May 27, 2005 -- -- This is a movie critics dream, at least for this movie critic. We've got a Chris Rock double feature this week. OK, I'm a fan. But I'm also a critic and these are funny movies. And it's not just Rock. He stars with great comedy casts in both films.
Ben Stiller is the King of New York, at least at New York's Central Park Zoo, where he has lived his entire life in blissful captivity with his buddies, a hyperactive zebra (Rock) a hypochondriac giraffe (David Schwimmer), and a diva of a hippo (Jada Pinkett Smith).
How do you think Smith's agent broke the news to her: "They want you to play a hippo"?
The penguins lead the breakout. My favorite joke so far this year comes when Melman the giraffe checks out the men's room at the Columbus Circle subway station. "Great sinks," he says. "And look ... a mint!"

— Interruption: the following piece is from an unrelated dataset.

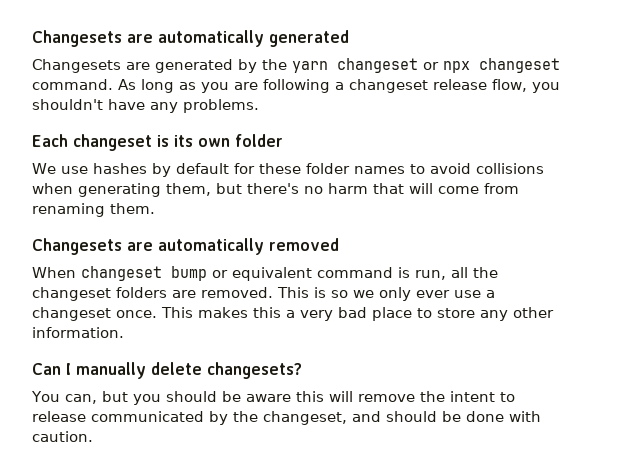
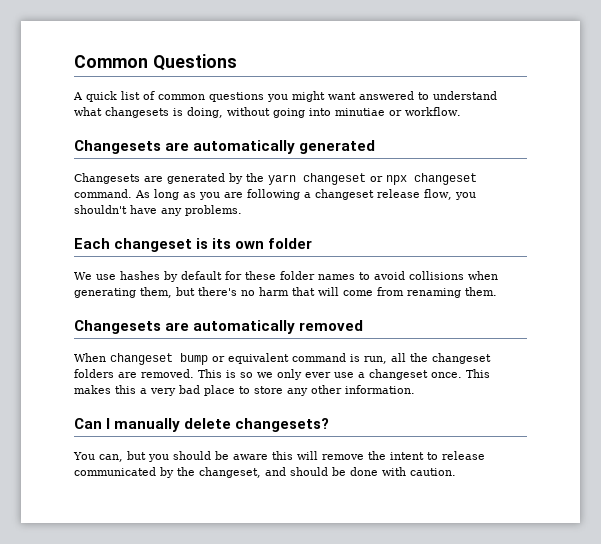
(32, 38) none -> [74,54,237,71] [73,91,497,102] [74,107,461,118] Common Questions // A quick list of common questions you might want answered to understand what changesets is doing, without going into minutiae or workflow. //

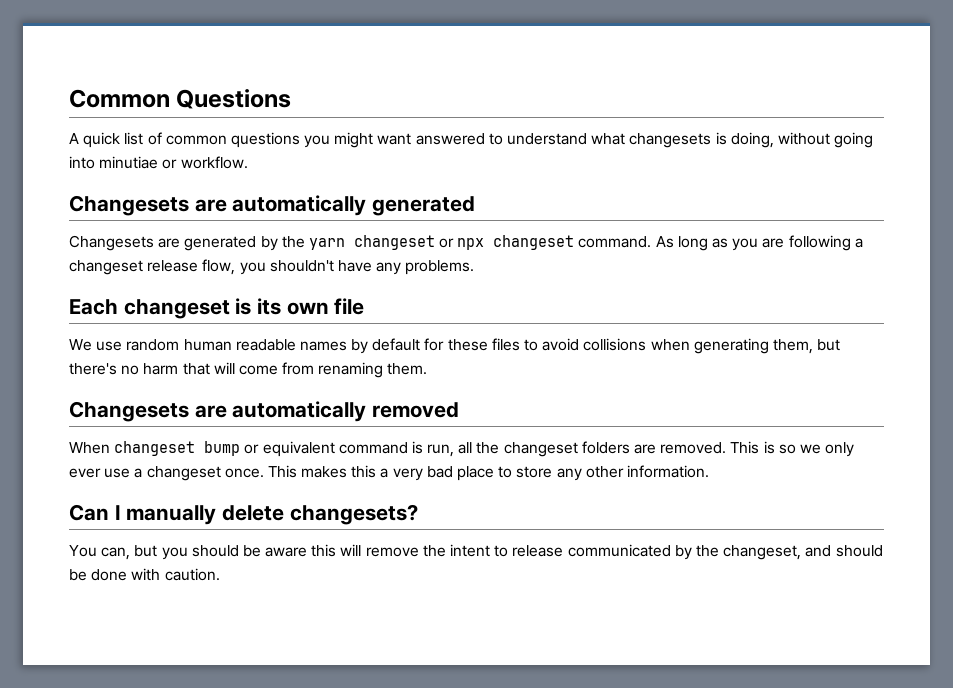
[268,238,313,249] folder -> [334,298,365,315] file
[120,271,160,280] hashes -> [126,339,347,351] random human readable names
[280,271,355,280] folder names -> [491,338,520,351] files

When they get to Grand Central Station, they learn what every New Yorker knows: It's a jungle out there. They end up on a freighter, and get thrown overboard. Don't ask how this happens. Blame it on the title of the movie. There's got to be some way to get them to Madagascar.
And what happens when four New Yorkers end up in the real jungle? We get great gags with great graphics. It's fine for kids and even funnier, I think, for grownups. "Madagascar" is going to be this summer's "Shrek." Even when the story loses steam, the jokes don't. Grade: B
The Longest Yard
Rock and Adam Sandler recruit a team of convicts to play the guards in this remake that is better and funnier than the 1974 original in every frame. Nelly's here, and Burt Reynolds is back.
It surprised me how funny this movie is, and I saw it twice. Rock and Sandler have been friends for 20 years, and it shows in the timing, in the trust, in how much fun they have in every scene they have together. I told them I was going to call them the best movie couple since Katharine Hepburn and Spencer Tracy. And they started to argue about which one was Hepburn. Grade: B+
Sneak Peak: Cinderella Man
"Cinderella Man" opens next week, and for this two-word title I have a two-word review: Oscar time.
Russell Crowe plays underdog boxer James J. Braddock, who beat heavyweight champ Max Baer in a 15-round slugfest in 1935. But it's not a boxing story. It's a story about family. The studio is offering sneak peaks at select theaters Saturday night. It knocked me out. It'll knock you out, too.